─── Records for this exercise ───

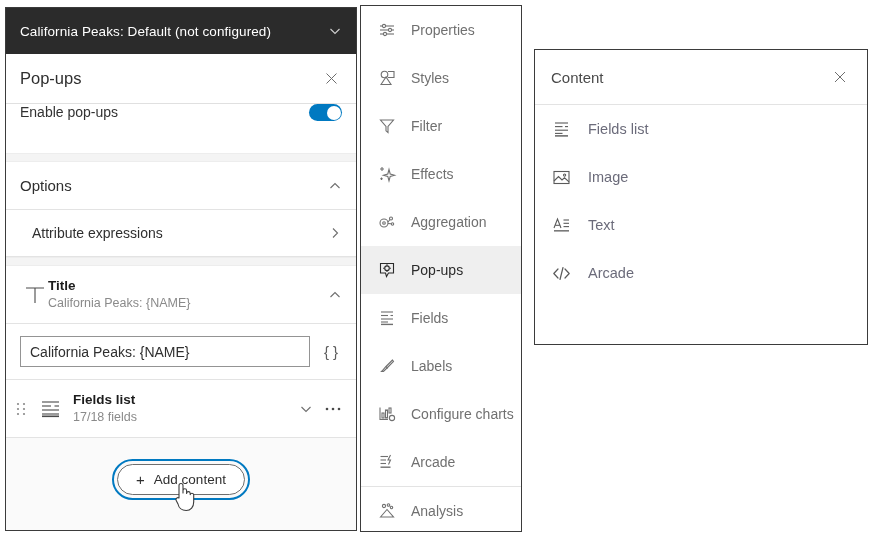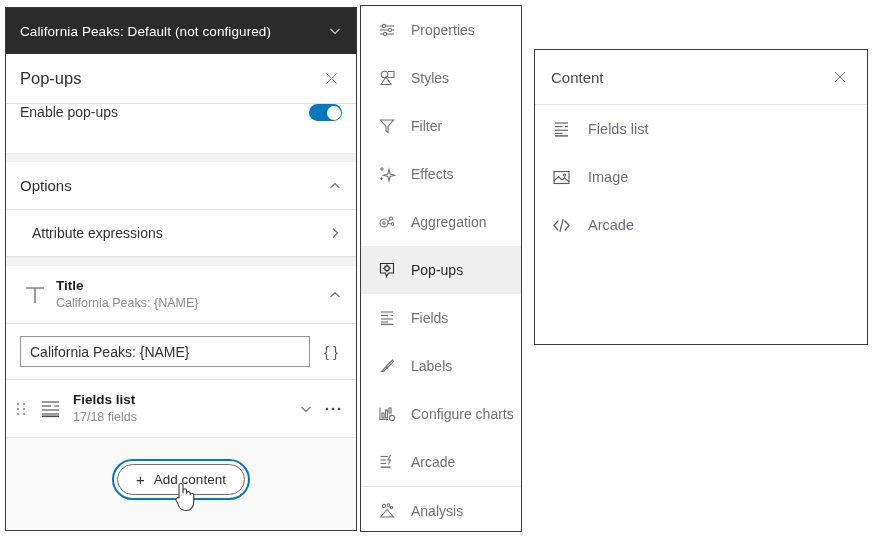--- a/index.html
+++ b/index.html
@@ -490,6 +490,21 @@
       <span class="lbl">Image</span>
     </div>
 
+    <div class="ri">
+      <span class="ri-ico">
+        <svg width="21" height="21" viewBox="0 0 21 21">
+            <g stroke="currentColor" stroke-width="1.1" fill="none">
+          <path d="M3 13 L6.5 4 L10 13"></path>
+              <path d="M4.2 10.3 H8.8"></path>
+          <path d="M12.5 5 H18"></path>
+              <path d="M12.5 8.3 H18"></path>
+              <path d="M12.5 11.6 H18"></path>
+        </g>
+            <rect x="3" y="15.2" width="15" height="1.3" fill="currentColor"></rect>
+          </svg>
+      </span>
+      <span class="lbl">Text</span>
+    </div>
 
     <div class="ri">
       <span class="ri-ico">

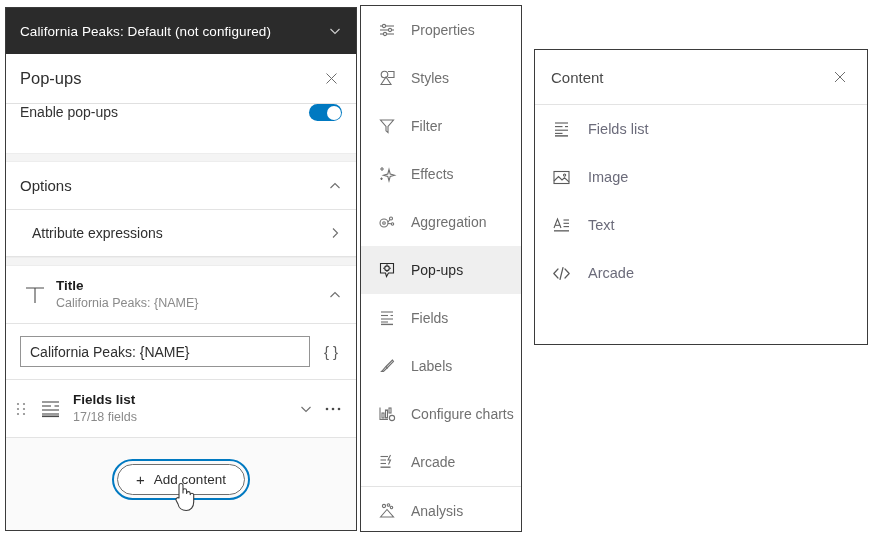--- a/index.html
+++ b/index.html
@@ -72,7 +72,7 @@
 
   .row-title {
     min-height: 58px; display:flex; align-items:center; padding:8px 14px 8px 16px;
-    border-bottom:1px solid #e3e3e3; flex:0 0 auto; gap:8px;
+    border-bottom:1px solid #e3e3e3; flex:0 0 auto; gap:0;
   }
   .title-icon { width:26px; height:26px; flex:0 0 auto; color:#4a4a4a; }
   .title-texts { flex:1 1 auto; min-width:0; }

───

Instructions to follow → Out of the preceding entries, pull every line containing the string "title".

Response box →
   .row-title {
   .title-icon { width:26px; height:26px; flex:0 0 auto; color:#4a4a4a; }
   .title-texts { flex:1 1 auto; min-width:0; }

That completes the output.